Supported by the Iselin Family, whose residence was on Davenport
Neck in New Rochelle, it was operated by the Sisters of Charity of
New York City.
St. Eleanora’s was the first free
Catholic Convalescent Home in the United States, and was built to
provide care for mothers unable to afford post-maternity services.
Social Services at the end of the 19th Century began recognizing the
needs to do more that just care for orphaned children and the scope
of charitable institutions had to be expanded. Women who had given
childbirth in the local hospitals were often discharged too soon due
to finances or the need to turn over the beds for the critically
ill. Women of little means were too-often immediately returned to a
life of drudgery after childbirth, jeopardizing their own health as
well as the well being of the child.
Adrian Iselin and his daughter,
Georgine,3 (Georgiana) recognizing this problem
facing poor women, saw an opportunity to become involved in, what
certainly was at the time, an innovative form of social service.
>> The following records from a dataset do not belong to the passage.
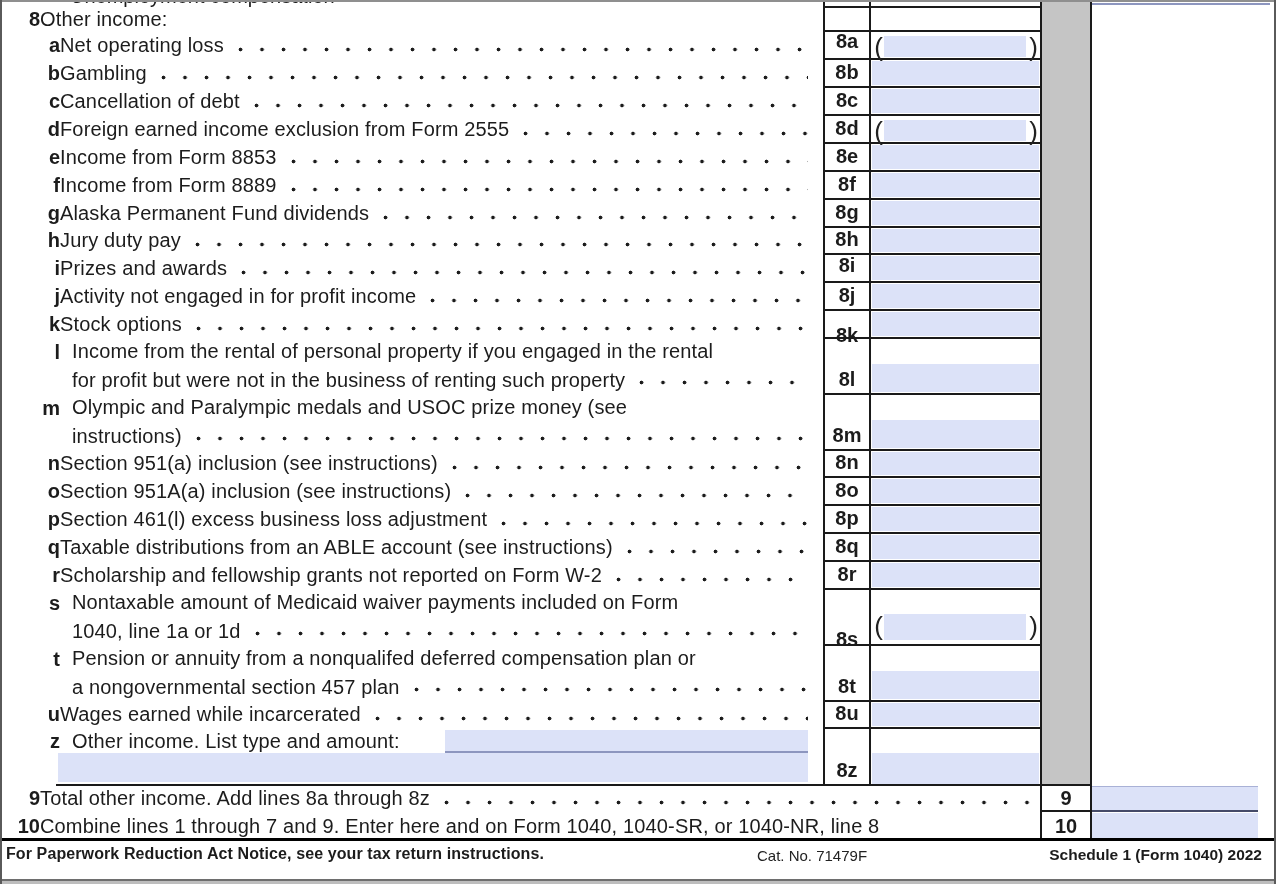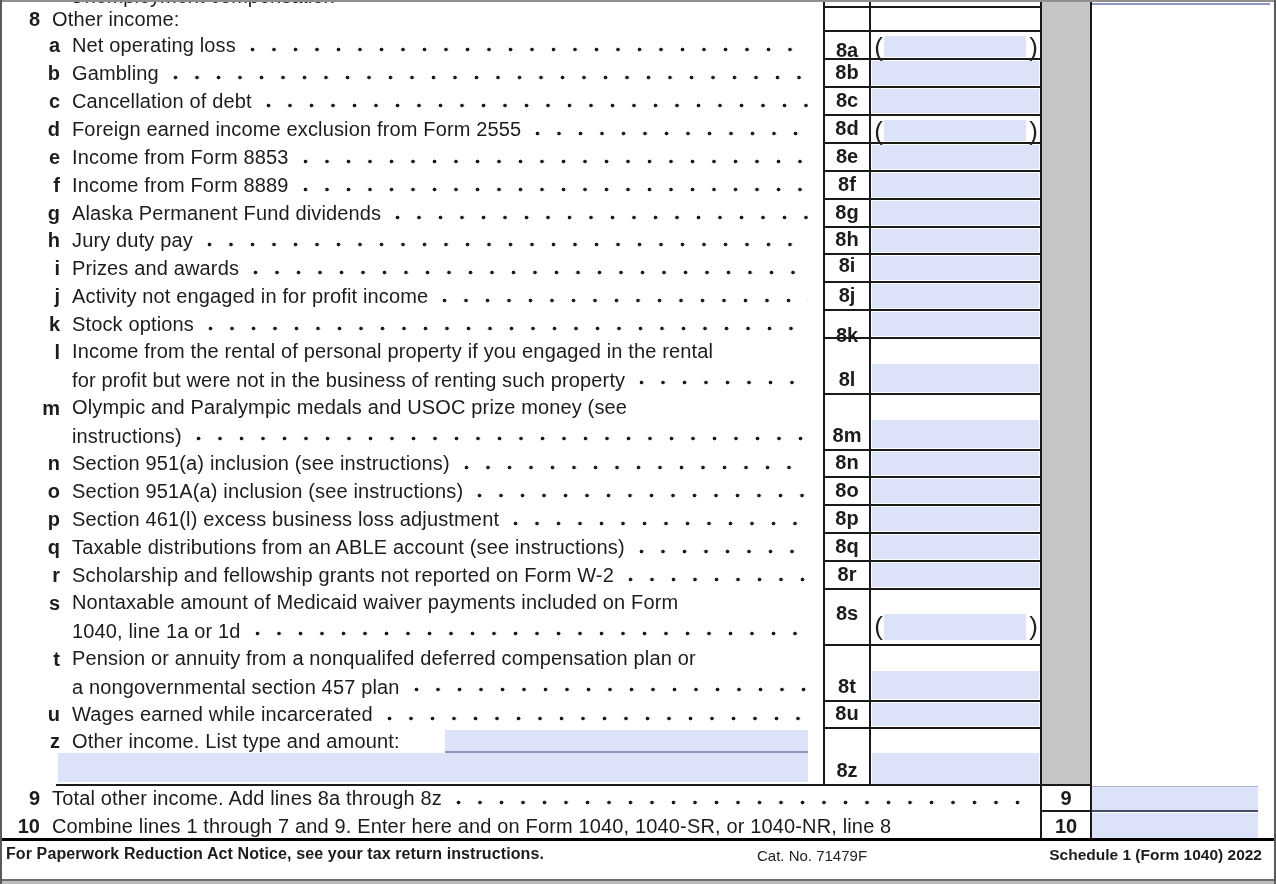"Other income:" .dtext { margin-left: 12px -> none }
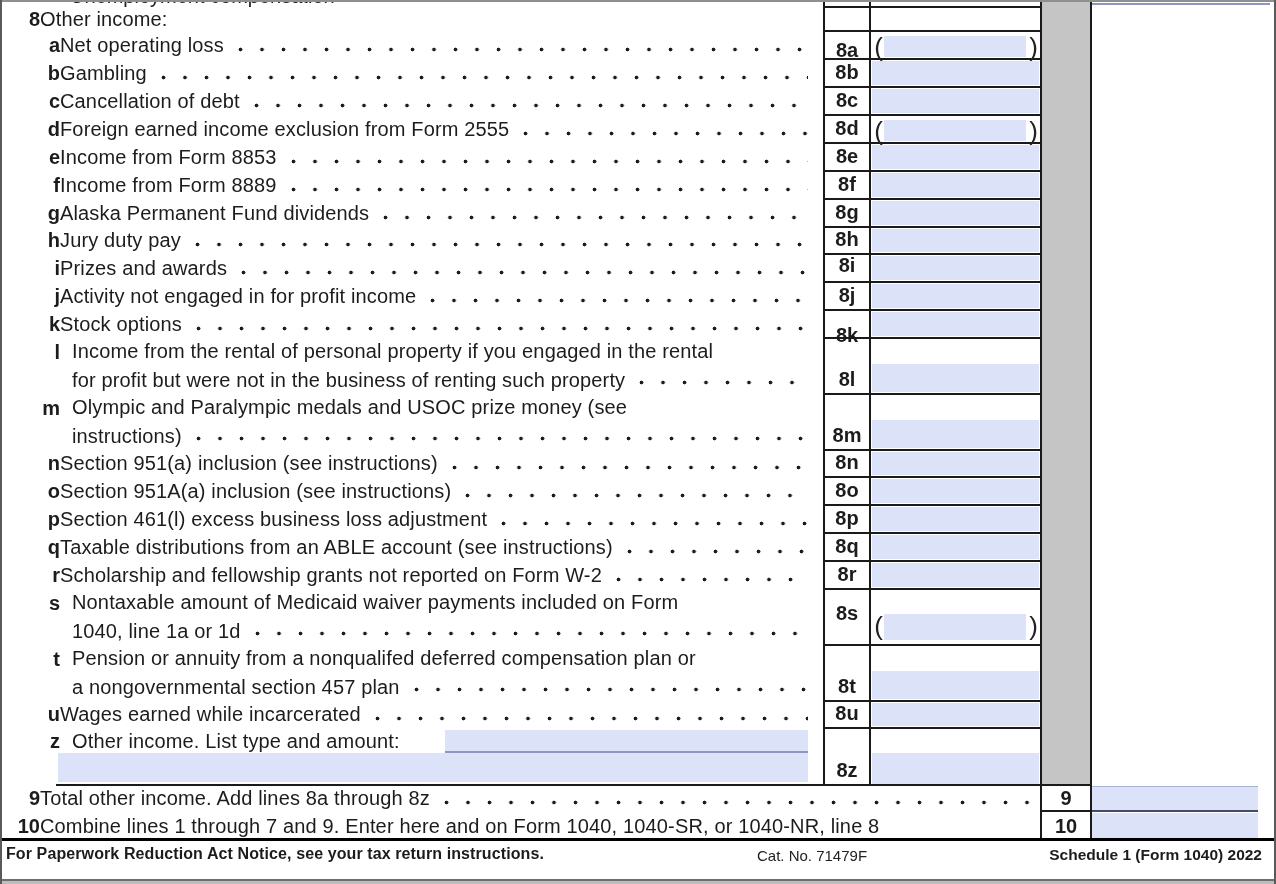"8a" div.lbl { text-decoration: underline -> none; top: 31px -> 22px }
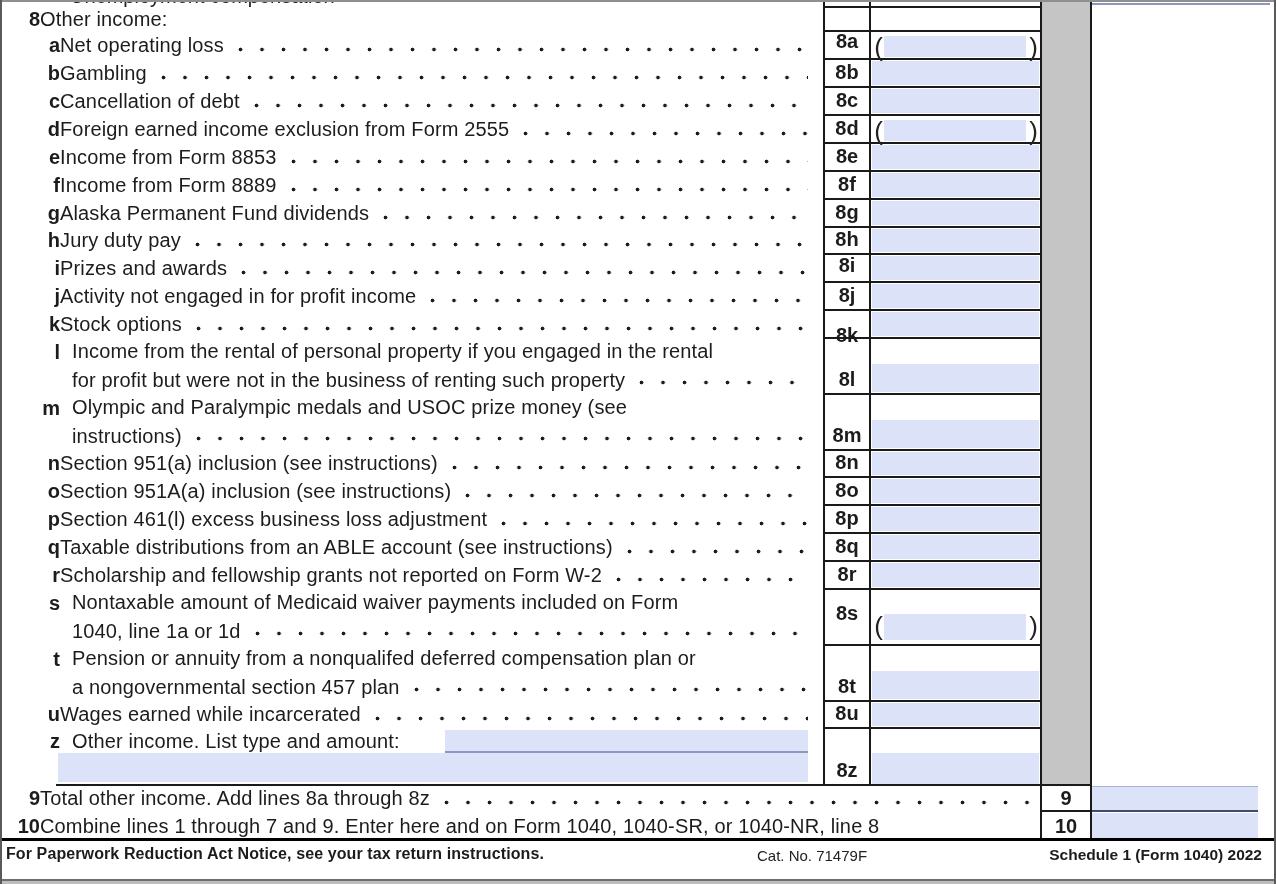"8s" div.lbl { top: 589px -> 615px }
Georgine chose the site utilizing land her Father had purchased as a
watershed for his New Rochelle Water Company.4 The water company at
this time owned quite a bit of land in the area, actually creating a
large reservoir fed by the Troublesome Brook.5
It is easy to understand why Georgine selected this
site over all of her Father’s many properties, as it was one of
great beauty. Running along Scarsdale Road and bordered by a
rambling fieldstone fence, it possessed rolling hills and
flower-filled meadows bisected by the gurgling Troublesome brook,
which then had become the overflow from the reservoir as it fell
over a picturesque waterfall wending its way to the Bronx River. On
the northwest side of the brook a stately row of chestnut trees was
planted following a path up the hill, while below them black and
white cows could be found grazing contentedly in the
meadow.6
Miss Iselin asked the Sisters of St. Frances de Paul
to staff and manage the convalescent home. Together they planned a
two-week trial program of rest and country air, which they hoped
would make the difference between the success and failure of the
medical treatment the hospital had provided. Together they
envisioned arrangements for 27 adult patients, 19 children, and
nurseries for about 8 children, with accommodations for an
additional 4 Mothers with infants. The Main Building, constructed of
local greystone and marble from the famed Tuckahoe Marble Quarry,
had 33 rooms and was finished in 1901 at a cost of around $50,000.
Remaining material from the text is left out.